俺は仁王立のまま、結局、9時40分まで立っていた。
(涼介も用事で来れないようだし、田中 安子もどこかへ行ったきりだし、待っててもしょうがないか)
そう思い、帰ろうとした。
◇◇◇
「元太、だいぶ遅れてしまった。 すまん!」
背後から、涼介の声がした。
彼が来ると、何故か、安子ともう1人の女子が現れた。もう1人の女子は、俺の初恋の人、鈴木 貴子だった。

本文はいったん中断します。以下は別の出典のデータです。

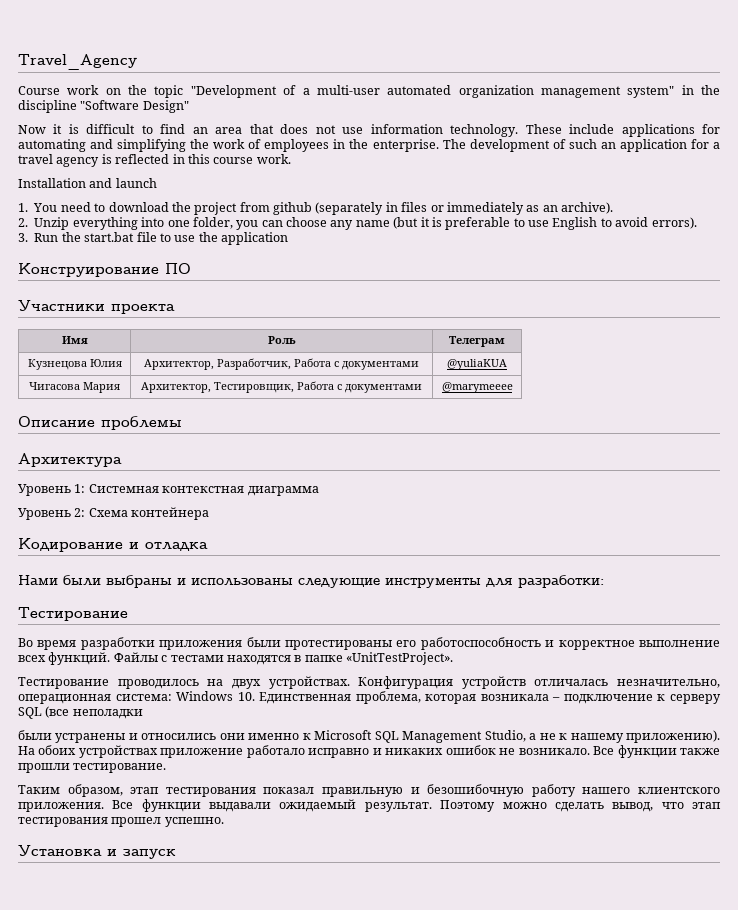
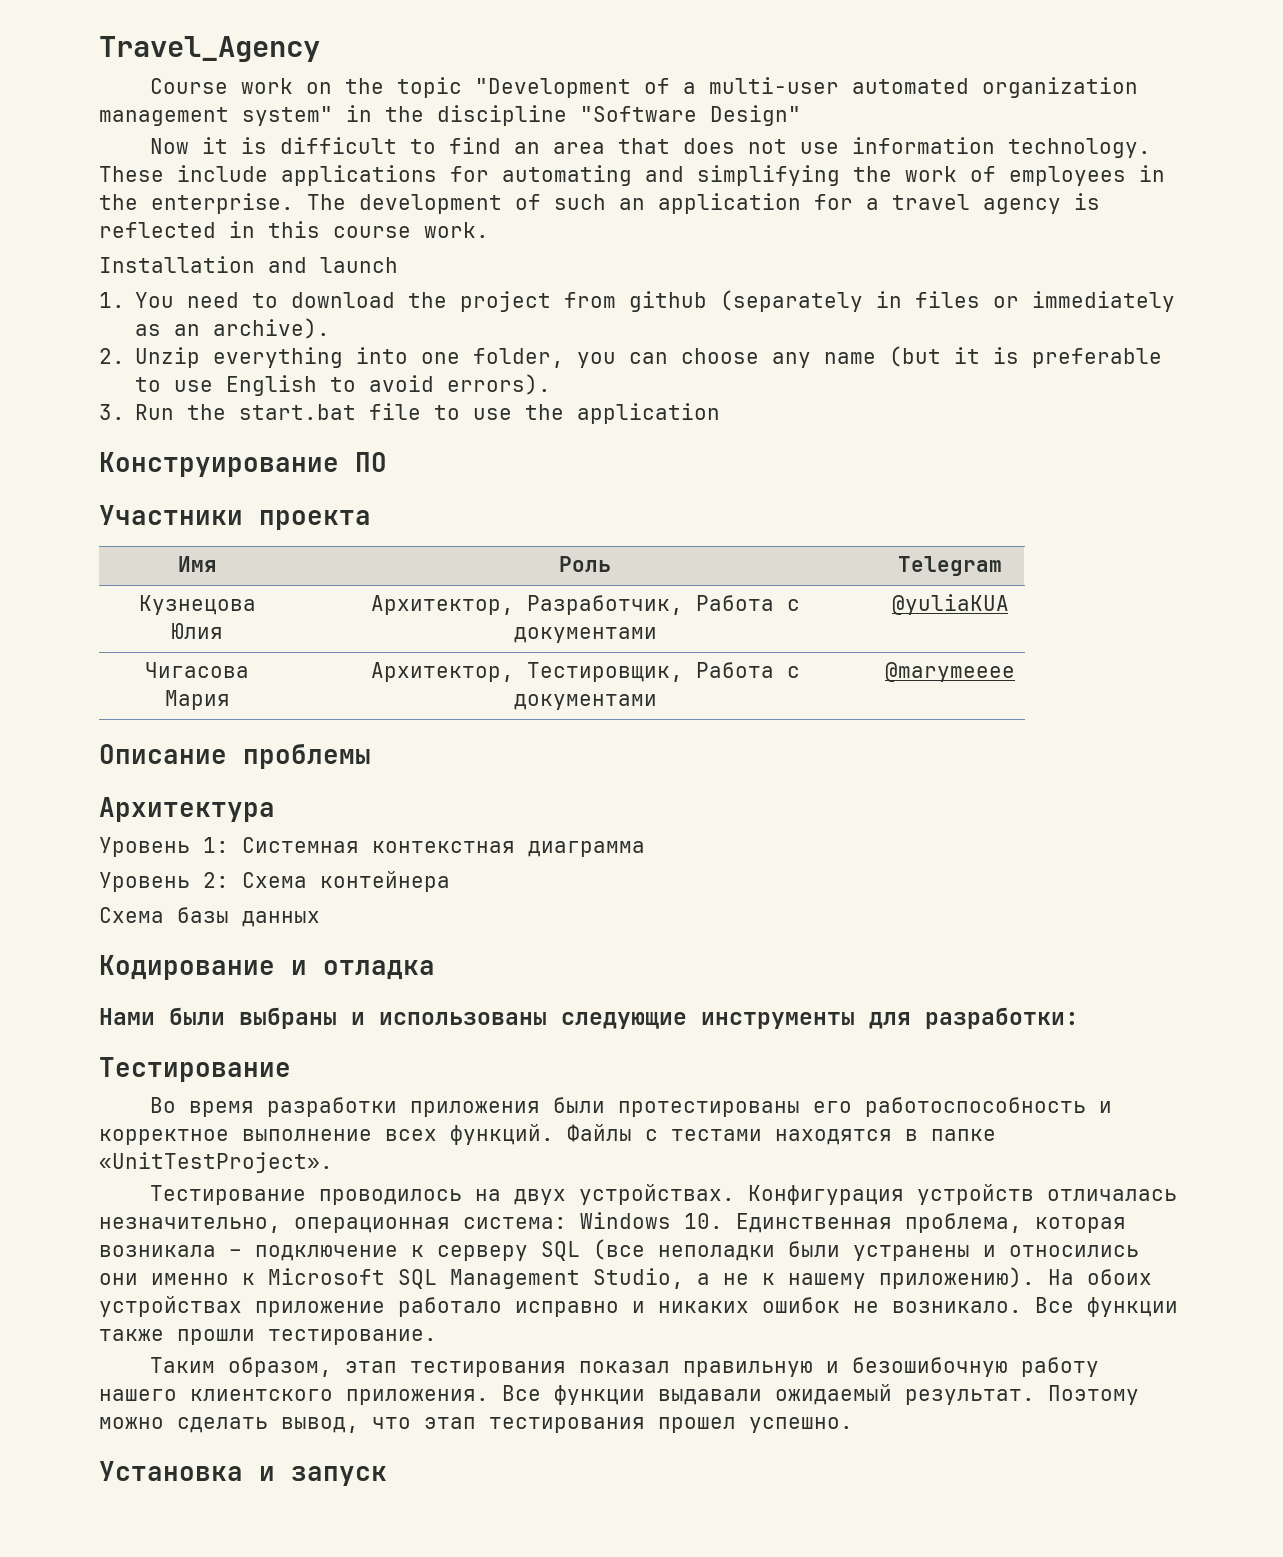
[449,336,505,347] Телеграм -> [898,556,1002,576] Telegram
(210, 513) none -> [99,907,320,927] // Схема базы данных
(143, 714) // -> (775, 1253) none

(鈴木さんは早くに来たのに、いったい何処にいたんだろう?)
素朴な疑問が浮かんだが、初恋の人を意識してしまい、再び、心臓の鼓動が高鳴った。
「元太さんだったんだ。 安心したよ」
貴子が俺の名前を呼んだのを初めて聞いた。しかも、まぶしい笑顔を俺にくれた。
「三枝さん、今日はよろしくね!」
安子は、さっきの態度とは打って変わり、愛くるしい笑顔で俺に挨拶した。涼介が来てから、態度が明らかに違う。
「なあ、今日はどうする?」
「公園の外れにある、観覧車に乗ろうよ!」
涼介が尋ねると、貴子が答えた。
「そうね、行こうよ!」
安子も同意した。
俺は、正直、気が進まなかったが、成り行きに任せようと思った。
「なあ、元太は、それで良いのか?」
「ああ、文句は言わないさ」
俺は、精一杯の笑顔で答えた。涼介は、そんな俺を見て不思議そうな顔をした。
「分かった。 元太が、それで良いなら決まりだ」
4人は、公園の外れにある観覧車に向かった。
乗り場に着くと、女性2人が、何やらもめている。
「この観覧車は2人乗りだけど、私が桜井君と乗るね。 貴子は幼馴染の三枝君と乗るんでしょ」
安子が言うと、貴子はムキになって反論した。
「えっ、三枝君とは近所だけど、幼馴染じゃないよ。 ジャンケンで決めようよ!」
何やら、女性2人険悪なムードだ。
「俺と元太で乗るから、君達2人で乗りなよ! 仲良くな」
「えっ、別に喧嘩してないよ」
安子は、困ったような顔をした。
「そうよ、喧嘩なんてしてないよ。 でもね、観覧車は男女で乗らなきゃ楽しくないでしょ。 だからジャンケンで決めようよ」
ジャンケンなんて言ってるが、貴子も、涼介と乗りたいのが見え見えだ。
俺の初恋の人は、明らかに涼介を狙ってる。何だか、惨めな気持ちになった。
「元太と鈴木さんは近所なのか?」
「近所と言うだけよ。 だから、何でもないから!」
涼介が言うと、貴子はムキになって否定した。
「近所のよしみで、鈴木さんは元太と乗りなよ」
涼介に言われ、貴子は渋々と頷いた。
それでも貴子と2人きりになれると思うと、俺の鼓動は高鳴っていた。